Ukraine : Poutine devra lâcher les séparatistes (Védrine)

Ukraine : Poutine devra  lâcher les séparatistes (Védrine)

L’ancien ministre des Affaires étrangères français, Hubert Védrine, estime que Vladimir Poutine va « devoir sortir de l’ambiguïté » et cesser de soutenir les séparatistes russes. (interview JDD)

Quelles conséquences tirez-vous de la tragédie du vol MH 17, abattu au-dessus de l’Ukraine?
Une escalade sous la pire des formes me paraît désormais improbable.
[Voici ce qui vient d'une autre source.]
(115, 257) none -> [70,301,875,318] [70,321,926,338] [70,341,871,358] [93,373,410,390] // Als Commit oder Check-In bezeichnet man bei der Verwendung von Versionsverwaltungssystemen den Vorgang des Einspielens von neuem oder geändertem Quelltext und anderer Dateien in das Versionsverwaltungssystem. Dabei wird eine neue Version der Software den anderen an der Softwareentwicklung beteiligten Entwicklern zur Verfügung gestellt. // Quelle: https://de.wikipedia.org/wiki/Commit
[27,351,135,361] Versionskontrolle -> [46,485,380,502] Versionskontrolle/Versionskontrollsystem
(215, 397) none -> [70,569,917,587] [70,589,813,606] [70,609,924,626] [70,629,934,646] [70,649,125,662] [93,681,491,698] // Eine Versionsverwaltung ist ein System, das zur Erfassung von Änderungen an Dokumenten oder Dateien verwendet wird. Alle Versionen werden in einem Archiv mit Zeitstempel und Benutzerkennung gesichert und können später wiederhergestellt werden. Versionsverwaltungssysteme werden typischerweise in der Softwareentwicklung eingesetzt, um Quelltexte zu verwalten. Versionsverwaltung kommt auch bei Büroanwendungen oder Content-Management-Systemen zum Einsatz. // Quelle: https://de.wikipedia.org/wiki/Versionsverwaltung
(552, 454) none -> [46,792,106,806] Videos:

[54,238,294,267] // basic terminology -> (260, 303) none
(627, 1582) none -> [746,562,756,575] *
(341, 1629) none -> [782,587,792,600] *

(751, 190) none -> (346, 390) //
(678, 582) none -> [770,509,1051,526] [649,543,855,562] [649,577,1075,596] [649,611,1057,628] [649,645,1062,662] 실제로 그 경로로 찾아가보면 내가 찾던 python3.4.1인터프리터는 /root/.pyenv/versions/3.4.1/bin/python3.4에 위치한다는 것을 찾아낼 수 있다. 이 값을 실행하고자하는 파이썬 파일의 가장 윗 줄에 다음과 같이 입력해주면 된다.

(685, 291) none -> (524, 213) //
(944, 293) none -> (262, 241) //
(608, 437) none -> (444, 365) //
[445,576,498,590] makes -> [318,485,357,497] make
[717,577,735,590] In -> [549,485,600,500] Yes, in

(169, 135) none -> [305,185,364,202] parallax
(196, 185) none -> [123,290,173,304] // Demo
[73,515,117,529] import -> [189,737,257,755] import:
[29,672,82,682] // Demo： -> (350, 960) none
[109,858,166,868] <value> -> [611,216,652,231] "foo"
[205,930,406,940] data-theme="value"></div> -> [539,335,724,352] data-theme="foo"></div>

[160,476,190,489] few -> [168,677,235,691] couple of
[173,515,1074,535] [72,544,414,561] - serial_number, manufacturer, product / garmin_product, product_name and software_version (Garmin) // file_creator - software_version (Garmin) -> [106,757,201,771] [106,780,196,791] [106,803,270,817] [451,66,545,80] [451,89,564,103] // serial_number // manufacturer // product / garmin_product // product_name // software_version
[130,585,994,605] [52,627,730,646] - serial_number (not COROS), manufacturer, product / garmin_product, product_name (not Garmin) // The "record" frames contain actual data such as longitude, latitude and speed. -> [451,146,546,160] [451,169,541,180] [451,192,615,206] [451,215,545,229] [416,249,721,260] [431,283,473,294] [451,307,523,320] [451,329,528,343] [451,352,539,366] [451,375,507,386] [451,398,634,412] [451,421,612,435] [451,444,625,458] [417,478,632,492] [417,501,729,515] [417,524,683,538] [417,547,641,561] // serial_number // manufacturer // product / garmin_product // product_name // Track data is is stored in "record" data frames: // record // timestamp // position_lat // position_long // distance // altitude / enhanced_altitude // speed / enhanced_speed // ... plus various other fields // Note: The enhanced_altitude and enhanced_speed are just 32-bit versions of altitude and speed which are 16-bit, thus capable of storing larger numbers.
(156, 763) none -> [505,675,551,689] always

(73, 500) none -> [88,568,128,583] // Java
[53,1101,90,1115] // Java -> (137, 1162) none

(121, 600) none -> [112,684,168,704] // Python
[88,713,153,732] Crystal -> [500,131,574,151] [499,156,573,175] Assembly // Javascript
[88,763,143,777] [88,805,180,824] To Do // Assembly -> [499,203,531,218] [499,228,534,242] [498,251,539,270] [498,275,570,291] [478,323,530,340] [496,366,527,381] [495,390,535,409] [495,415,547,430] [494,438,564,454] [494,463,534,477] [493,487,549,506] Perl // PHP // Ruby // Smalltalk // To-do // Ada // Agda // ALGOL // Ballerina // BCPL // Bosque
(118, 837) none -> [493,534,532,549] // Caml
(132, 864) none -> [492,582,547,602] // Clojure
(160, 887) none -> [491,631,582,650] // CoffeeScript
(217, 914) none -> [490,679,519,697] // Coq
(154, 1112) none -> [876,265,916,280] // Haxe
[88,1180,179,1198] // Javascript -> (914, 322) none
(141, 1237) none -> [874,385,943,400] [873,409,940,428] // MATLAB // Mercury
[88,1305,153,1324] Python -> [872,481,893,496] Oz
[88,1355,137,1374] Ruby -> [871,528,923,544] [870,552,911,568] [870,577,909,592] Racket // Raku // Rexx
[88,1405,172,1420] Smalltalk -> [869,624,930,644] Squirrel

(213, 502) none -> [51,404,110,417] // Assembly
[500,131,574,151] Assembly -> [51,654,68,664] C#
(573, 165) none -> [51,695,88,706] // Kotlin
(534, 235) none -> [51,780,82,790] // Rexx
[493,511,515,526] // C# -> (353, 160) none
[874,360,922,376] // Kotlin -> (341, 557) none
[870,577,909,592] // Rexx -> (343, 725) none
Je pense que cette épouvantable « bavure » des séparatistes, si c’est le cas, condamne leur combat et que Poutine, en dépit des dénégations, va devoir sortir de l’ambiguïté et cesser de les soutenir, ou même les désavouer. Ce qui vient de se passer donne une légitimité encore plus grande aux autorités de Kiev pour rétablir leur souveraineté avec un soutien accru des Occidentaux, sans que la Russie puisse s’y opposer. C’est ce qu’indique la fermeté d’Obama dans sa mise en cause des responsabilités russes.

Barack Obama n’a pas rendu Poutine directement responsable de ce qui s’est passé, mais il a clairement pointé du doigt l’implication du Kremlin dans le soutien russe aux séparatistes…
Depuis le début de l’affaire ukrainienne, Obama a saisi l’occasion de se refaire une image de fermeté alors qu’il était jugé de plus en plus faible et inconstant, par exemple sur la Syrie. Cela s’explique par l’importance prioritaire pour lui d’un éventuel accord sur le nucléaire avec l’Iran qui aura, s’il est signé, des conséquences considérables. Mais pour cela il aura besoin de convaincre le Congrès, largement aligné sur Netanyahou. Pour y arriver donc, il faudra qu’il ait démontré sa fermeté dans une grande crise. Pour lui les provocations de Poutine tombent à pic, d’autant plus que l’escalade dans les sanctions contre la Russie ne présente aucun inconvénient économique pour les États-Unis.